Exponential decay model

  • Suppose the expected number of cells grows like $$E(n_t) = n_0 e^{\beta_1t}, \qquad t=1, 2, 3, \dots$$

  • If we take logs of both sides $$\log E(n_t) = \log n_0 + \beta_1 t.$$

  • A reasonable (?) model: $$\log n_t = \log n_0 + \beta_1 t + \varepsilon_t, \qquad \varepsilon_t \overset{IID}{\sim} N(0,\sigma^2).$$

In [ ]:
bacteria.log.lm <- lm(log(N_t) ~ t, bacteria.table)
plot(bacteria.table$t, bacteria.table$N_t, pch=23, cex=2, bg='orange')
lines(bacteria.table$t, fitted(bacteria.lm), lwd=2, col='red')
lines(bacteria.table$t, exp(fitted(bacteria.log.lm)), lwd=2, col='green')
In [ ]:
plot(bacteria.log.lm, pch=23, bg='orange')

Logarithmic transformation

  • This model slightly different than original model: $$E(\log n_t) \leq \log E(n_t)$$ but may be approximately true.

  • If $\varepsilon_t \sim N(0,\sigma^2)$ then $$n_t = n_0 \cdot \epsilon_t \cdot e^{\beta_1 t}.$$

  • $\epsilon_t=e^{\varepsilon_t}$ is called a log-normal random $(0,\sigma^2)$ random variable.

Linearizing regression function

We see that an exponential growth or decay model can be made (approximately) linear. Here are a few other models that can be linearized:

  • $y=\alpha x^{\beta}$, use $\tilde{y}=\log(y), \tilde{x}=\log(x)$;

  • $y=\alpha e^{\beta x}$, use $\tilde{y}=\log(y)$;

  • $y=x/(\alpha x - \beta)$, use $\tilde{y}=1/y, \tilde{x}=1/x$.

  • More in textbook.


  • Just because expected value linearizes, doesn’t mean that the errors behave correctly.

  • In some cases, this can be corrected using weighted least squares (more later).

  • Constant variance, normality assumptions should still be checked.

Stabilizing variance

  • Sometimes, a transformation can turn non-constant variance errors to "close to" constant variance. This is another situation in which we might consider a transformation.
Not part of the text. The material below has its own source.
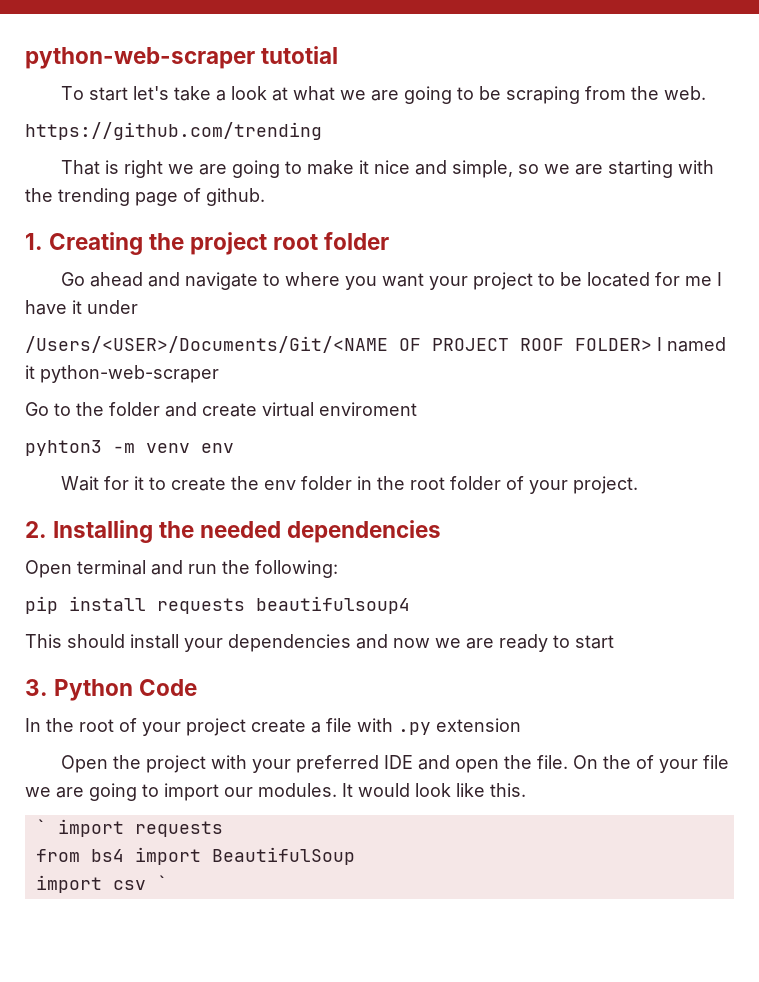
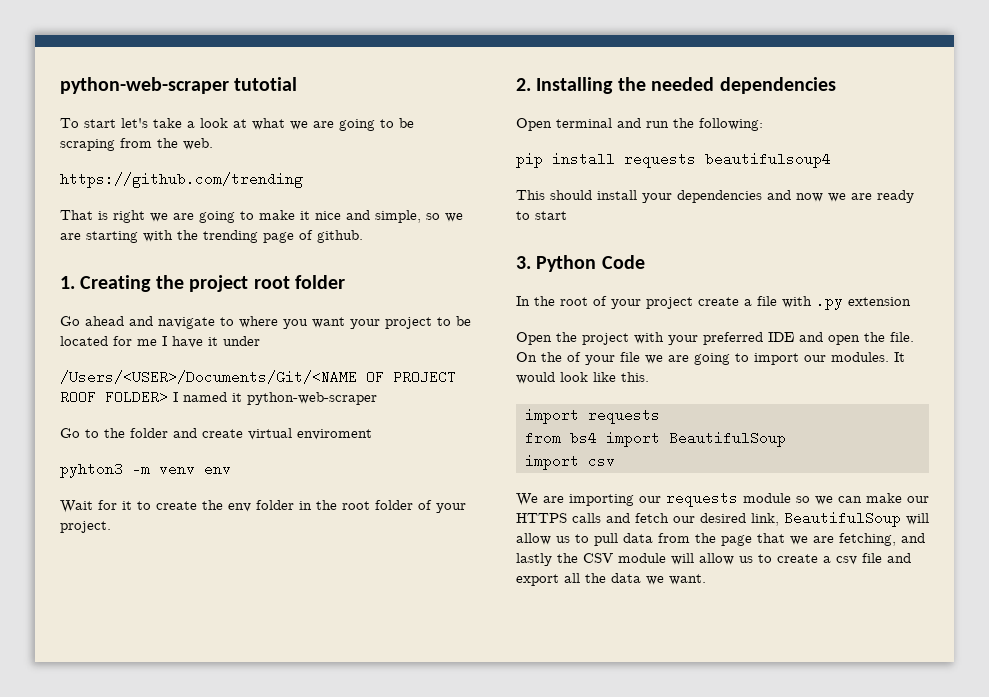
- ` import requests
+ import requests
- import csv `
+ import csv
+ We are importing our requests module so we can make our HTTPS calls and fetch our desired link, BeautifulSoup will allow us to pull data from the page that we are fetching, and lastly the CSV module will allow us to create a csv file and export all the data we want.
  • Example: by the "delta rule", if $$\text{Var}(Y) = \sigma^2 E(Y)$$ then $$\text{Var}(\sqrt{Y}) \simeq \frac{\sigma^2}{4}.$$

  • In practice, we might not know which transformation is best. Box-Cox transformations offer a tool to find a "best" transformation.

Delta rule

The following approximation is ubiquitous in statistics.

  • Taylor series expansion: $$f(Y) = f(E(Y)) + \dot{f}(E(Y)) (Y - E(Y)) + \dots$$

  • Taking expectations of both sides yields: $$\text{Var}(f(Y)) \simeq \dot{f}(E(Y))^2 \cdot \text{Var}(Y)$$

Delta rule

  • So, for our previous example: $$\text{Var}(\sqrt{Y}) \simeq \frac{\text{Var}(Y)}{4 \cdot E(Y)}$$

  • Another example $$\text{Var}(\log(Y)) \simeq \frac{\text{Var}(Y)}{E(Y)^2}.$$


  • Just because a transformation makes variance constant doesn’t mean regression function is still linear (or even that it was linear)!
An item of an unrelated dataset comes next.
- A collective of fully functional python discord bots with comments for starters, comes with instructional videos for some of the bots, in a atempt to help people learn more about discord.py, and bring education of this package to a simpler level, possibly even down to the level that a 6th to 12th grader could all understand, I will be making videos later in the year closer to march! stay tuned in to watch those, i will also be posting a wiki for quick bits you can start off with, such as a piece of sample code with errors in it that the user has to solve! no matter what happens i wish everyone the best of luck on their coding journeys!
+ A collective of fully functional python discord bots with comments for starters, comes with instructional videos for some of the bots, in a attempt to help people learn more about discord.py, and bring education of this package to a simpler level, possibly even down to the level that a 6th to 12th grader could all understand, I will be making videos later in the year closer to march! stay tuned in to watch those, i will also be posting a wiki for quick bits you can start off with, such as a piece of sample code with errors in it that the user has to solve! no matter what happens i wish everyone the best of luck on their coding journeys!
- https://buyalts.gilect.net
  • The models are approximations, and once a model is selected our standard diagnostics should be used to assess adequacy of fit.

  • It is possible to have non-constant variance but the variance stabilizing transformation may destroy linearity of the regression function.

    • Solution: try weighted least squares (WLS).

Correcting for unequal variance

  • We will now see an example in which there seems to be strong evidence for variance that changes based on Region.

  • After observing this, we will create a new model that attempts to correct for this and come up with better estimates.

  • Correcting for unequal variance, as we describe it here, generally requires a model for how the variance depends on observable quantities.

Correcting for unequal variance

$Y$Per capita education expenditure by state
$X_1$Per capita income in 1973 by state
$X_2$Proportion of population under 18
$X_3$Proportion in urban areas
`Region`Which region of the country are the states located in
In [ ]:
education.table = read.table('', header=T)
education.table$Region = factor(education.table$Region)
education.lm = lm(Y ~ X1 + X2 + X3, data=education.table)
In [ ]:
In [ ]:
boxplot(rstandard(education.lm) ~ education.table$Region, 
        col=c('red', 'green', 'blue', 'yellow'))
In [ ]:
keep.subset = (education.table$STATE != 'AK')
education.noAK.lm = lm(Y ~ X1 + X2 + X3, subset=keep.subset, 
In [ ]:
In [ ]:
boxplot(rstandard(education.noAK.lm) ~ education.table$Region[keep.subset], 
        col=c('red', 'green', 'blue', 'yellow'))

Reweighting observations

  • If you have a reasonable guess of variance as a function of the predictors, you can use this to reweight the data.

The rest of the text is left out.